A French judge ruled that John Galliano’s fashion ads “too closely mimicked a technique” created by William Klein. (An example of Klein’s technique, right.) In other words, the plagiarism did not involve an exact image but rather the imitation of a style — or as the Associated Press put it, “[the judge] said the ads clearly violated intellectual property laws because Galliano never asked Klein’s permission to use the style, which the New York-born photographer developed more than a decade ago.”

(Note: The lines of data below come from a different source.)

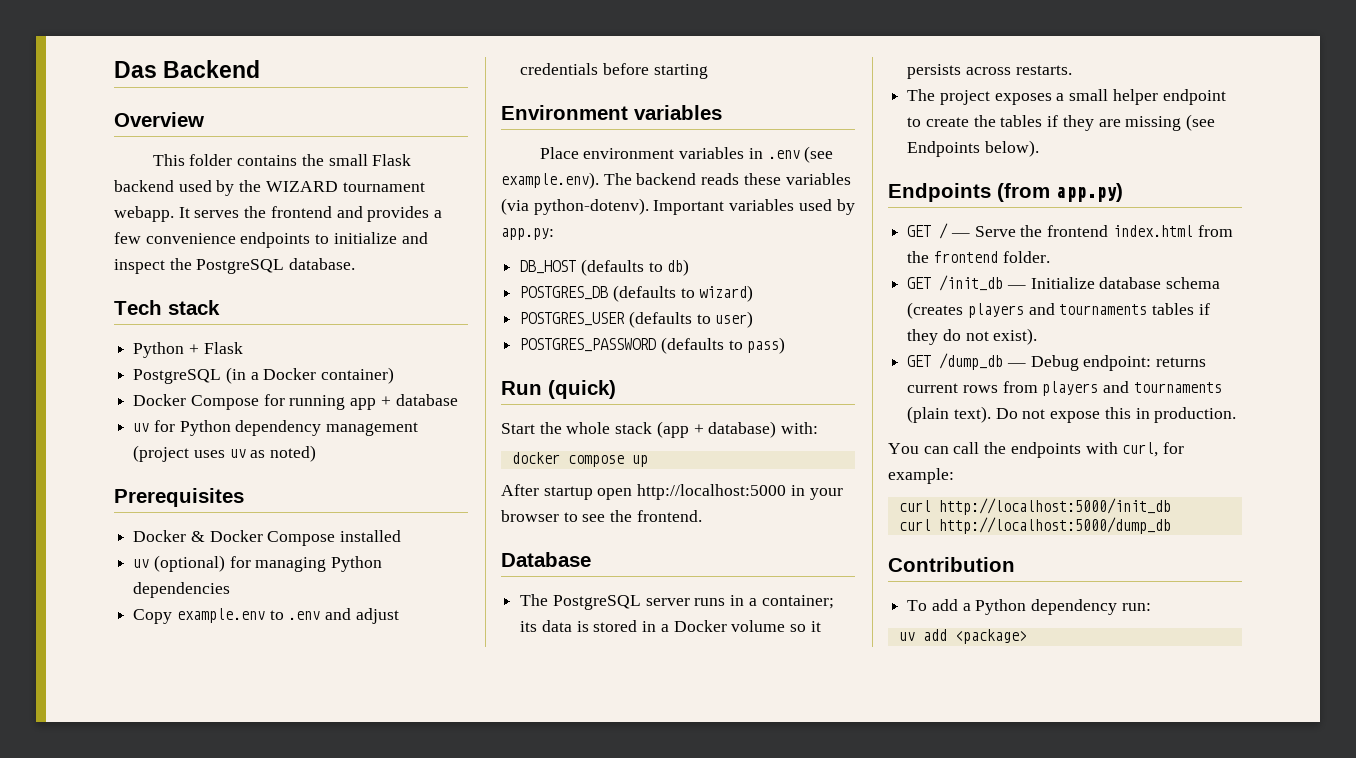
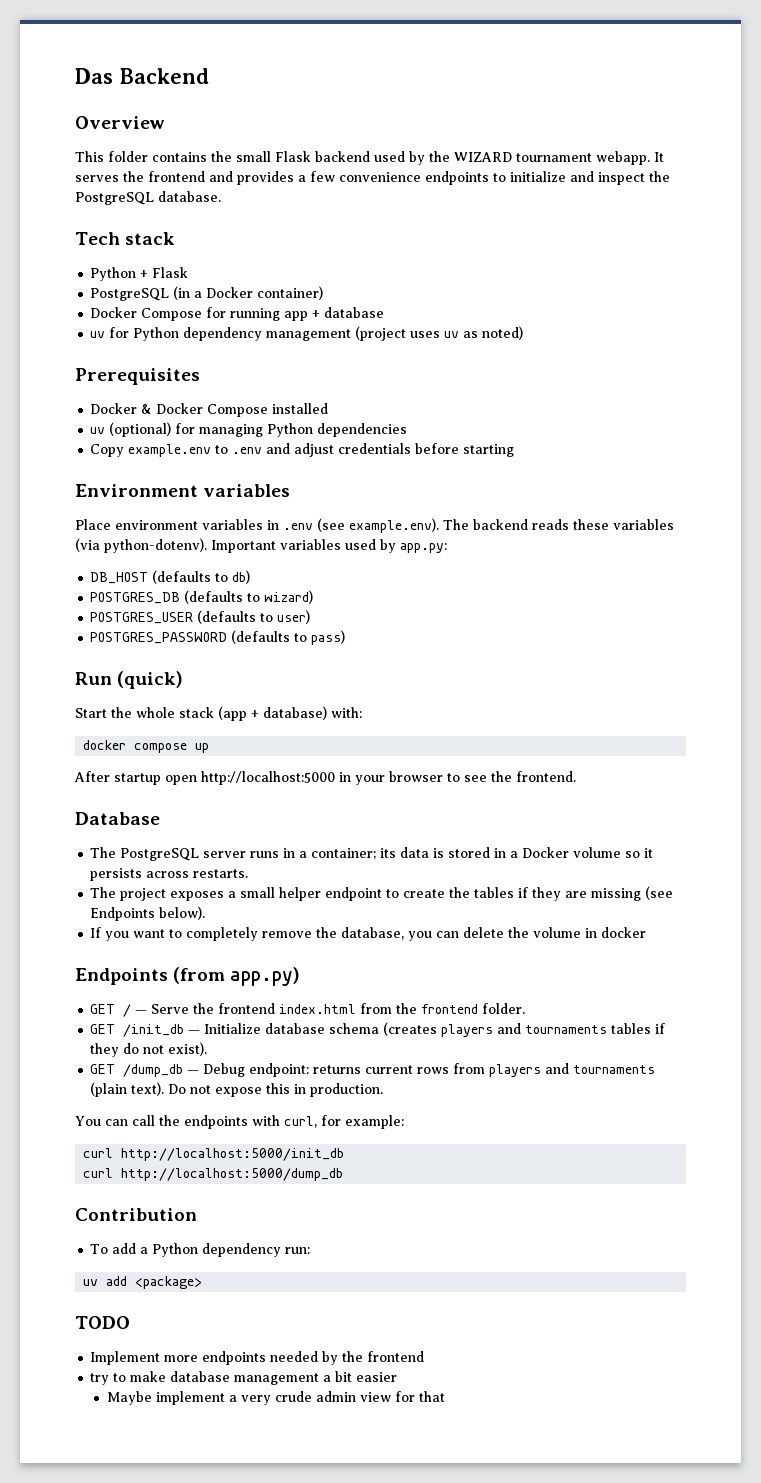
+ If you want to completely remove the database, you can delete the volume in docker
+ TODO
+ Implement more endpoints needed by the frontend
+ try to make database management a bit easier
+ Maybe implement a very crude admin view for that

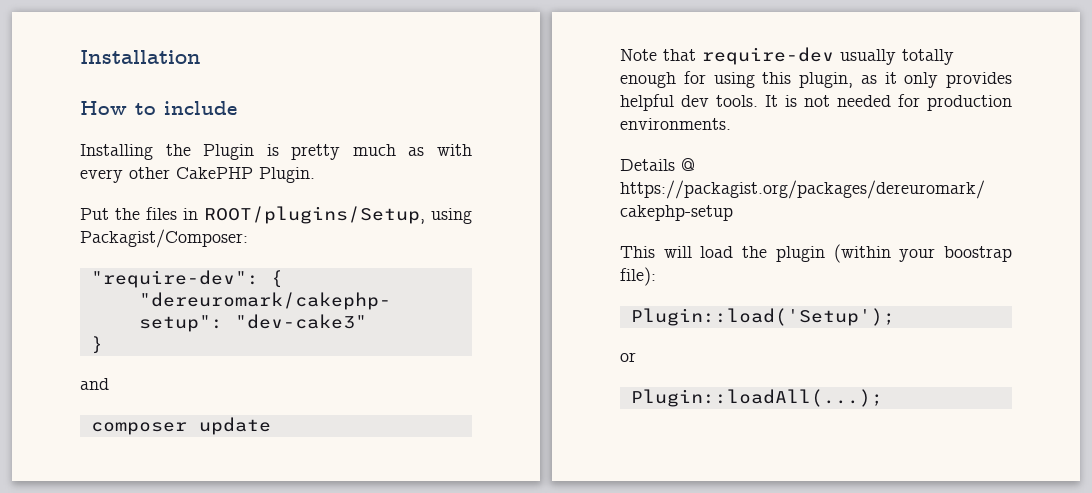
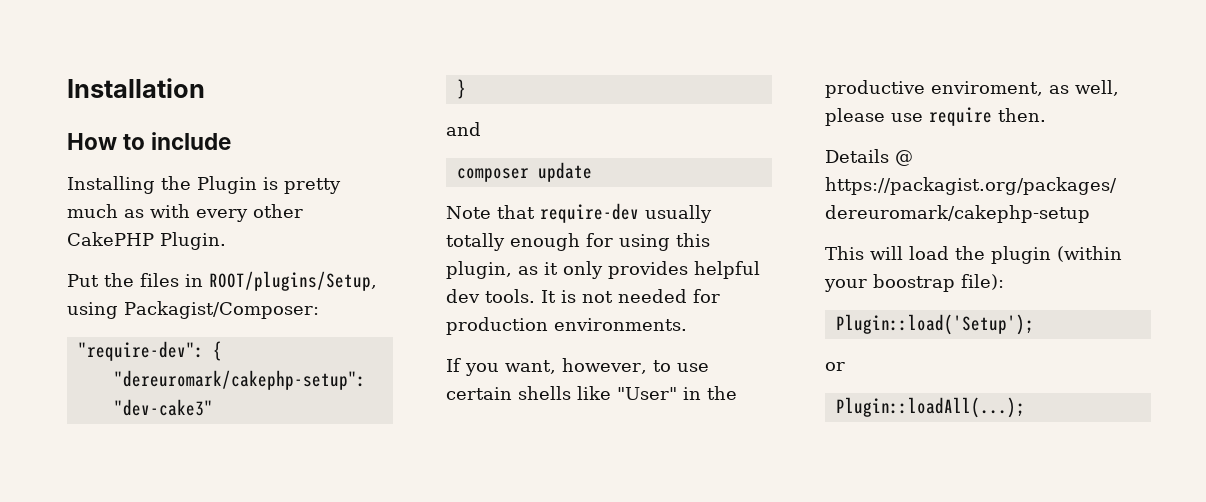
+ If you want, however, to use certain shells like "User" in the productive enviroment, as well, please use require then.

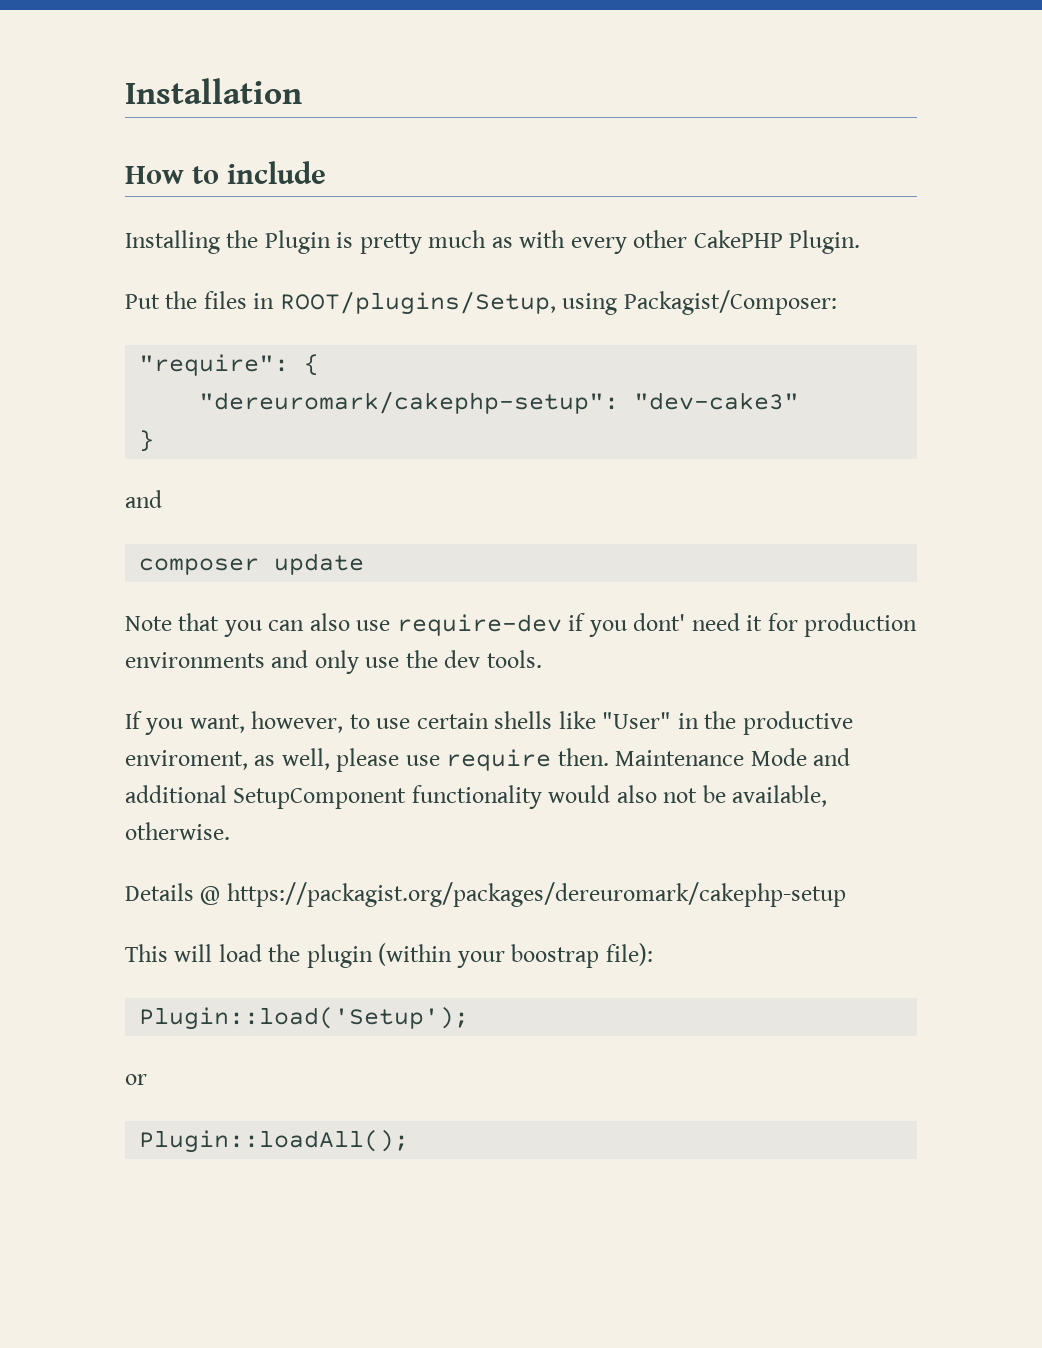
- "require-dev": {
+ "require": {
- Note that require-dev usually totally enough for using this plugin, as it only provides helpful dev tools. It is not needed for production environments.
+ Note that you can also use require-dev if you dont' need it for production environments and only use the dev tools.
+ Maintenance Mode and additional SetupComponent functionality would also not be available, otherwise.
- Plugin::loadAll(...);
+ Plugin::loadAll();

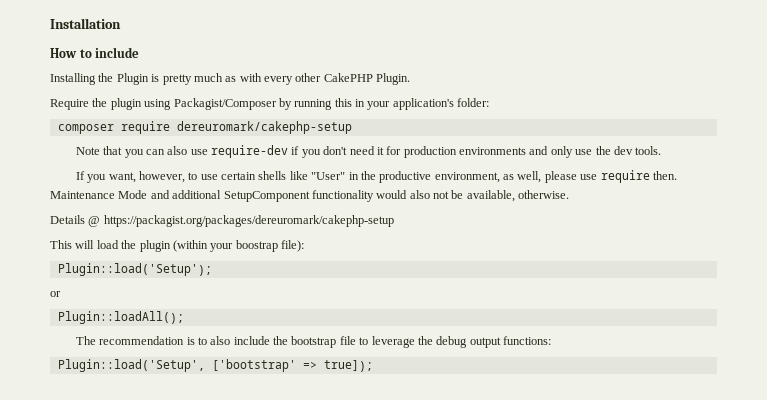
- Put the files in ROOT/plugins/Setup, using Packagist/Composer:
- "require": {
- "dereuromark/cakephp-setup": "dev-cake3"
- }
- and
+ Require the plugin using Packagist/Composer by running this in your application's folder:
- composer update
+ composer require dereuromark/cakephp-setup
- Note that you can also use require-dev if you dont' need it for production environments and only use the dev tools.
+ Note that you can also use require-dev if you don't need it for production environments and only use the dev tools.
- If you want, however, to use certain shells like "User" in the productive enviroment, as well, please use require then.
+ If you want, however, to use certain shells like "User" in the productive environment, as well, please use require then.
+ The recommendation is to also include the bootstrap file to leverage the debug output functions:
+ Plugin::load('Setup', ['bootstrap' => true]);

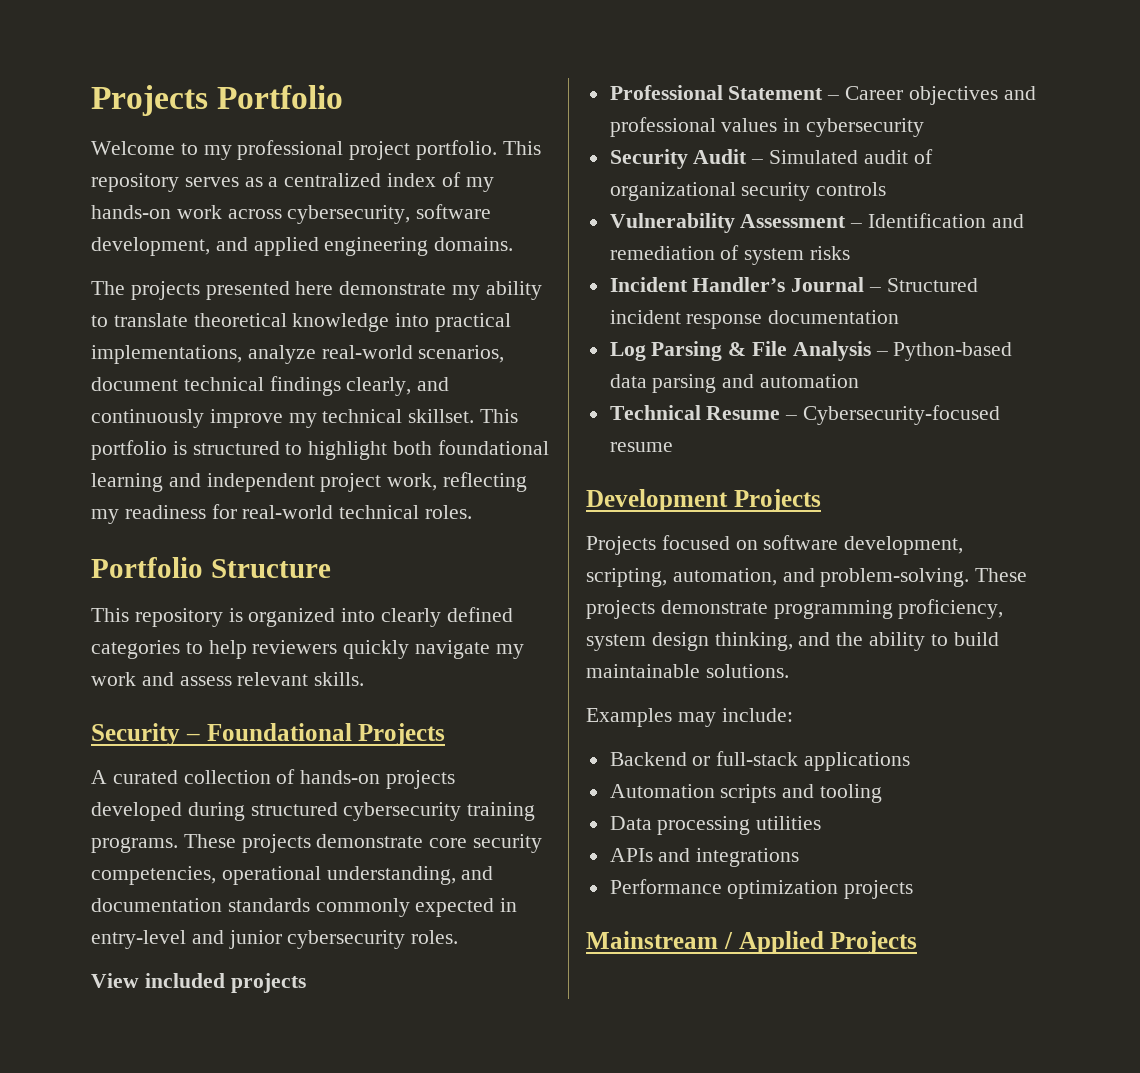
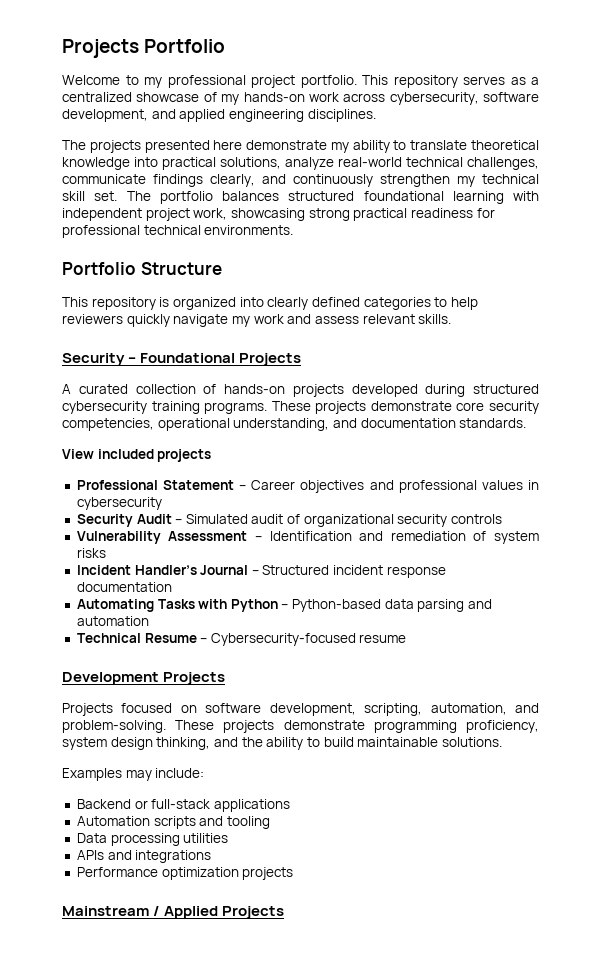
- This repository serves as a centralized index of my hands-on work across cybersecurity, software development, and applied engineering domains.
+ This repository serves as a centralized showcase of my hands-on work across cybersecurity, software development, and applied engineering disciplines.
- The projects presented here demonstrate my ability to translate theoretical knowledge into practical implementations, analyze real-world scenarios, document technical findings clearly, and continuously improve my technical skillset. This portfolio is structured to highlight both foundational learning and independent project work, reflecting my readiness for real-world technical roles.
+ The projects presented here demonstrate my ability to translate theoretical knowledge into practical solutions, analyze real-world technical challenges, communicate findings clearly, and continuously strengthen my technical skill set. The portfolio balances structured foundational learning with independent project work, showcasing strong practical readiness for professional technical environments.
- These projects demonstrate core security competencies, operational understanding, and documentation standards commonly expected in entry-level and junior cybersecurity roles.
+ These projects demonstrate core security competencies, operational understanding, and documentation standards.
- Log Parsing & File Analysis – Python-based data parsing and automation
+ Automating Tasks with Python – Python-based data parsing and automation

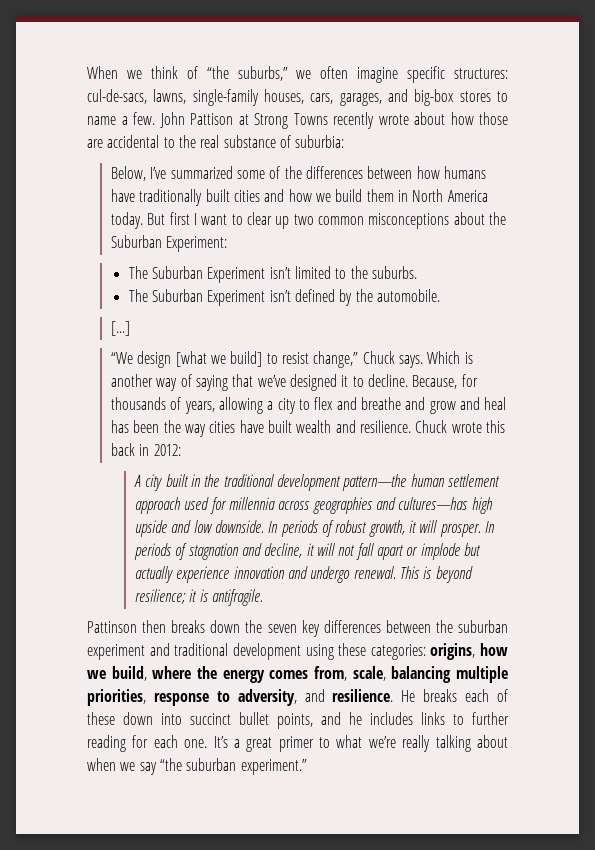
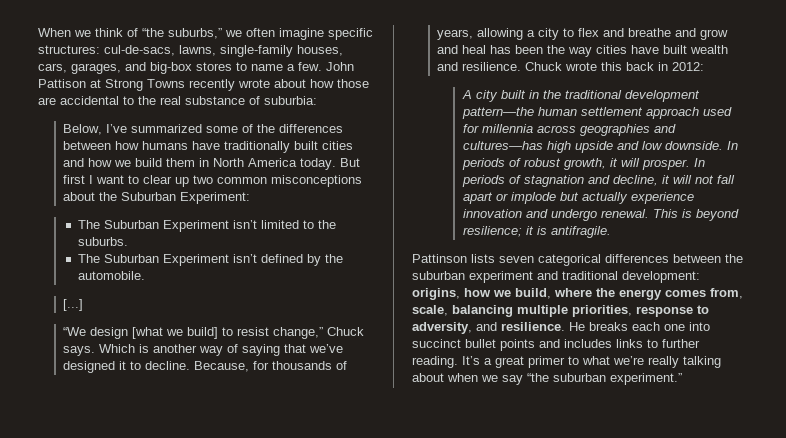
- Pattinson then breaks down the seven key differences between the suburban experiment and traditional development using these categories: origins, how we build, where the energy comes from, scale, balancing multiple priorities, response to adversity, and resilience.
+ Pattinson lists seven categorical differences between the suburban experiment and traditional development: origins, how we build, where the energy comes from, scale, balancing multiple priorities, response to adversity, and resilience.
- He breaks each of these down into succinct bullet points, and he includes links to further reading for each one.
+ He breaks each one into succinct bullet points and includes links to further reading.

The parallels to the case of a Vik Muniz fashion spread in The New York Times Style Magazine, which imitated the technique and the imagery of the artist Norman O. Mustill, are so close that it’s bizarre. Here’s some of the evidence one more time, as quoted from the original Muniz-Mustill item of March 13, 2006:
Exhibit A: On the left, Mustill (from 39 years ago). On the right, Muniz (from three months ago). In this case, notice the exact material: tree branches within a human form in the context of a fashion statement and the referential hand.
And that’s just Exhibit A.
Perhaps more bizarre than the “paraparallels” between Galliano-Klein and Muniz-Mustill is the fact that the dreadful former public editor of The Times never responded to my complaint. The editors of the NYT Style Magazine published the Muniz spread, undisturbed, and it’s too damned expensive to sue.
Without seeing the incriminating Galliano ad spread, which I can’t find online, I’m drawing conclusions based on words. If anybody has the spread, please let me or my staff of thousands know. It would be much appreciated. Here’s a more detailed explanation of the ruling, from Le Monde.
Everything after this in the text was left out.